Each semester, we offer a variety of research classes that focus on the practical skills you’ll need to do research for class or in practice.
Advance Registration is required. If you register for a session and cannot attend, please remember to cancel your reservation. If no one registers for a class by the date on which it is scheduled to be taught, that class will be canceled.
To register, please click on the date and the time of the session you wish to attend.
The Bluebook in Legal Practice
Uncomfortable with the Bluebook? Faced with writing a legal memorandum or other practice-related document? Come to one of these sessions focusing on this vital practice tool. (30 minutes)
Jurisdiction & Authority
In your memo to the court you tell the judge she is required to follow the holding in a particular case and are feeling pretty confident until the partner reviewing your work says “since when is a New Jersey trial court decision mandatory authority in New York?”
If you don’t know how to determine if a case is mandatory or merely persuasive authority in any given jurisdiction, you might want to sign up for this class. (30 minutes)
Note Taking for Legal Research
Addressing the importance of note-taking from the moment of receiving a research assignment through reporting back the findings, this workshop is full of valuable tips and techniques. (30 minutes)
Don’t just use the tip of the Google iceberg! Learn wild cards, phrases and connectors. Set up automatic Alerts. Check out Google Scholar and Google Books. (30 minutes)
Starting a NY Legal Research Project
What is the NYCRR? Know the difference between McKinney’s and the C.L.S.? Get a quick overview of the major sources for researching New York legal questions. (30 minutes)
All of these sessions satisfy part of the Legal Practice Program’s Research Skills Workshop requirement (see the LP RSW instruction sheet for details).
Agency Law: Rules, Regulations & More
Not all law is made in Congress. Focusing on the C.F.R. and the Federal Register, learn the basics of researching Federal Agency rules and regulations. (50 minutes)
Anatomy of a Lawsuit: What Happens Next?
Your client has a problem and friendly negotiation has failed. You need to be able to explain the various legal proceedings and steps involved in filing suit and taking it through trial and appeal.
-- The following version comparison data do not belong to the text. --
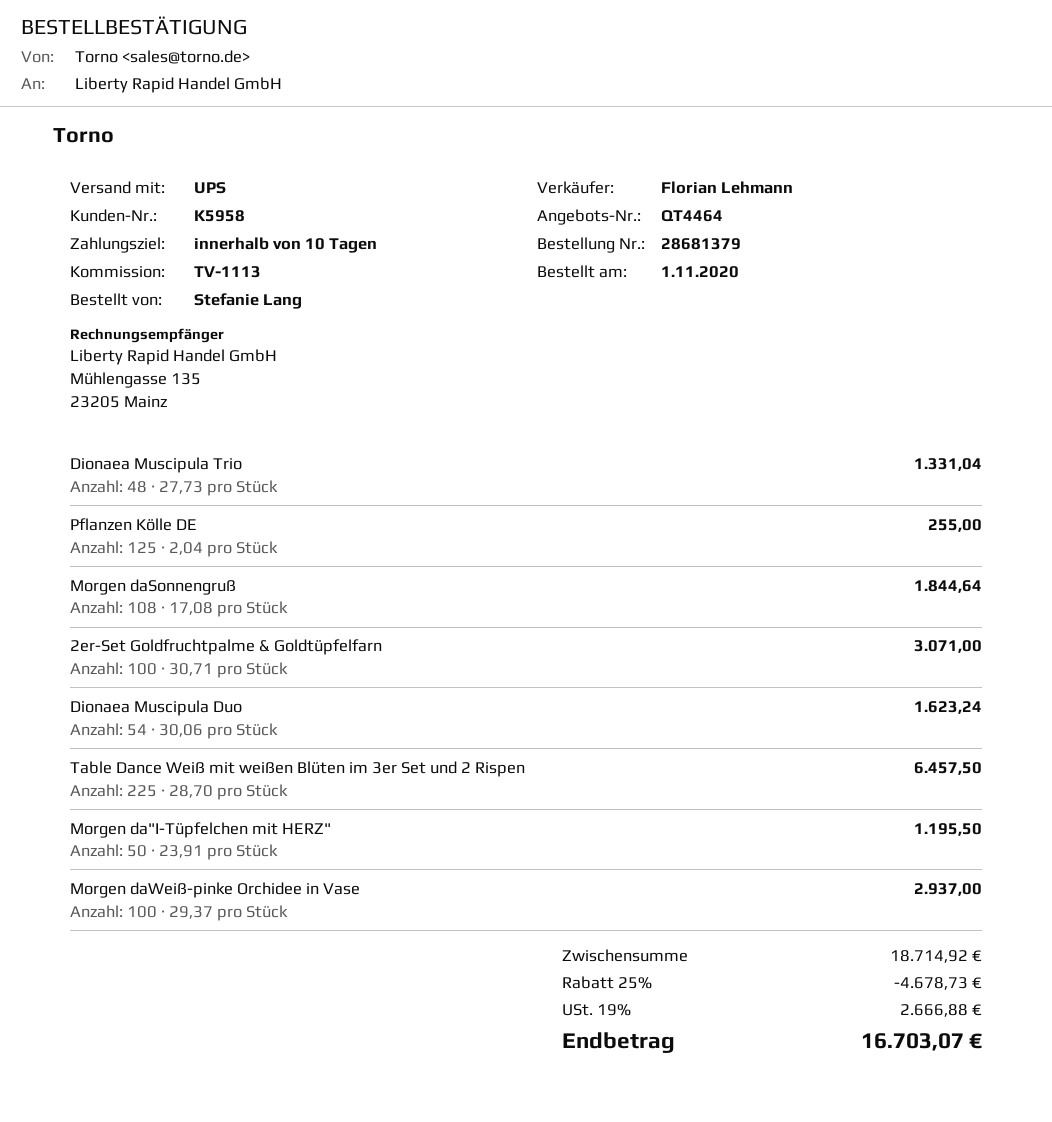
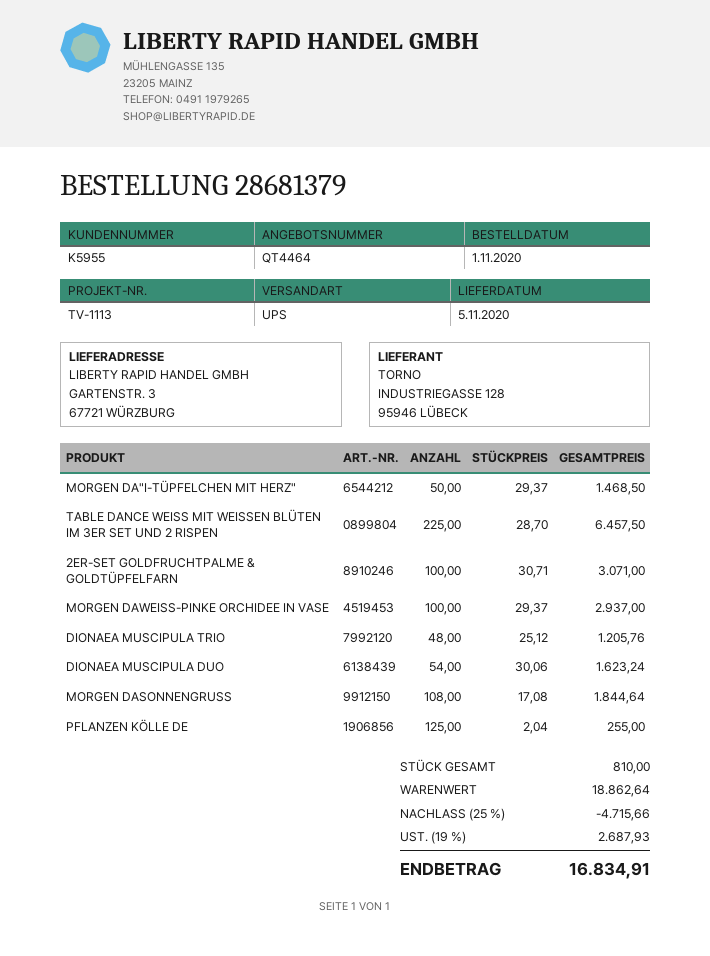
customer number: K5958 -> K5955
Dionaea Muscipula Trio: 48 x 27.73 = 1331.04 -> 48 x 25.12 = 1205.76
Morgen da"I-Tüpfelchen mit HERZ": 50 x 23.91 = 1195.50 -> 50 x 29.37 = 1468.50
subtotal: 18714.92 -> 18862.64
discount: 25% = 4678.73 -> 25% = 4715.66
tax: 19% = 2666.88 -> 19% = 2687.93
total: 16703.07 -> 16834.91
Can you? (50 minutes)
Premium Legal Research Sources beyond Bloomberg Law, Lexis Advance & Westlaw Next
Learn about Hein Online, Fastcase, Smart Litigator and the other subscription databases that can help you now and, after you graduate, will still be available to you in the Mendik Library.
Reliable Free Online Sources of Legal Information
Come to this session and learn about FDsys, Congress.gov and eight other authoritative, important sources of Federal legal information that will help you both at school and in practice. (50 minutes)
Review of the Legislative Process
Focusing on the many steps needed to move a bill from concept to enactment, this class will explain why knowledge of this process is vital to anyone in law school or practice.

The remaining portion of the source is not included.